___ DATA EXTRACTS ___

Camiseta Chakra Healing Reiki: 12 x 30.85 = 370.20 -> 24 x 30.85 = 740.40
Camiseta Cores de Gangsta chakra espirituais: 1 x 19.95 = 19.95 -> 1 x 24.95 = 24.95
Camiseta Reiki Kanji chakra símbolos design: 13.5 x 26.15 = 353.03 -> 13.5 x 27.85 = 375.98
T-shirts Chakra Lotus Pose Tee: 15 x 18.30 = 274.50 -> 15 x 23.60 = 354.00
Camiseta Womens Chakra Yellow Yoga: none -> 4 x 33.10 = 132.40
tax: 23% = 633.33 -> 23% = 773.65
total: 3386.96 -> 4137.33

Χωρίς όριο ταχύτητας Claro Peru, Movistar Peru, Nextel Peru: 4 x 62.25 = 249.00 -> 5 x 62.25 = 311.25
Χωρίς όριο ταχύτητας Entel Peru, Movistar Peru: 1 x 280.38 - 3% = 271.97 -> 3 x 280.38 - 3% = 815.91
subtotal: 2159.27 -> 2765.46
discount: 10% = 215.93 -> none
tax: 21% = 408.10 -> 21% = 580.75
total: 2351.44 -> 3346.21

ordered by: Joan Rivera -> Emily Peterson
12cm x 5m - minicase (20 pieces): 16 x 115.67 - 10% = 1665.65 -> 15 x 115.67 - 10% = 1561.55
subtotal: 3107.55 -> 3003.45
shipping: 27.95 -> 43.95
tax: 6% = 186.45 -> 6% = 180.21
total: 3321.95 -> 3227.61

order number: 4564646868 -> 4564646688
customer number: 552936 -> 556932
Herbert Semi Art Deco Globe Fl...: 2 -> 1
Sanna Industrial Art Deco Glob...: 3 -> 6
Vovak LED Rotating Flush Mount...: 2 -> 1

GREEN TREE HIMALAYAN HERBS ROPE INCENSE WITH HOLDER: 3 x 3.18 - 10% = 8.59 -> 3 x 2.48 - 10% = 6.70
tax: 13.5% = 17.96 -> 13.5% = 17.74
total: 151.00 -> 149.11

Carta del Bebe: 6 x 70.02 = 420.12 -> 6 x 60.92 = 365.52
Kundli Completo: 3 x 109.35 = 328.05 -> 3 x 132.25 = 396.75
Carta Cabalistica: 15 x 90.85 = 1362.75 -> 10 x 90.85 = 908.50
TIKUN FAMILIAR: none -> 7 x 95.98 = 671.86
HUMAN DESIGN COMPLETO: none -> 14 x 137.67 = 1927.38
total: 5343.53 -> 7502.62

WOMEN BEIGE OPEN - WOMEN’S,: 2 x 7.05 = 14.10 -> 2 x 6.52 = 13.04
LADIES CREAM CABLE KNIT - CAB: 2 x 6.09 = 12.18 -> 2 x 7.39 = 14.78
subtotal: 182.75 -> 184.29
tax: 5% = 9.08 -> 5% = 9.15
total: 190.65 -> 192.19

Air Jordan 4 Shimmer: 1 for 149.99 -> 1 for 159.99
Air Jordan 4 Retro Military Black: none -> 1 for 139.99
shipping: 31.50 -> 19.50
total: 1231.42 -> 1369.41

___

Your response should be each line that includes the word "Carta", copied from the records.

**TASK SOLUTION**.
Carta del Bebe: 6 x 70.02 = 420.12 -> 6 x 60.92 = 365.52
Carta Cabalistica: 15 x 90.85 = 1362.75 -> 10 x 90.85 = 908.50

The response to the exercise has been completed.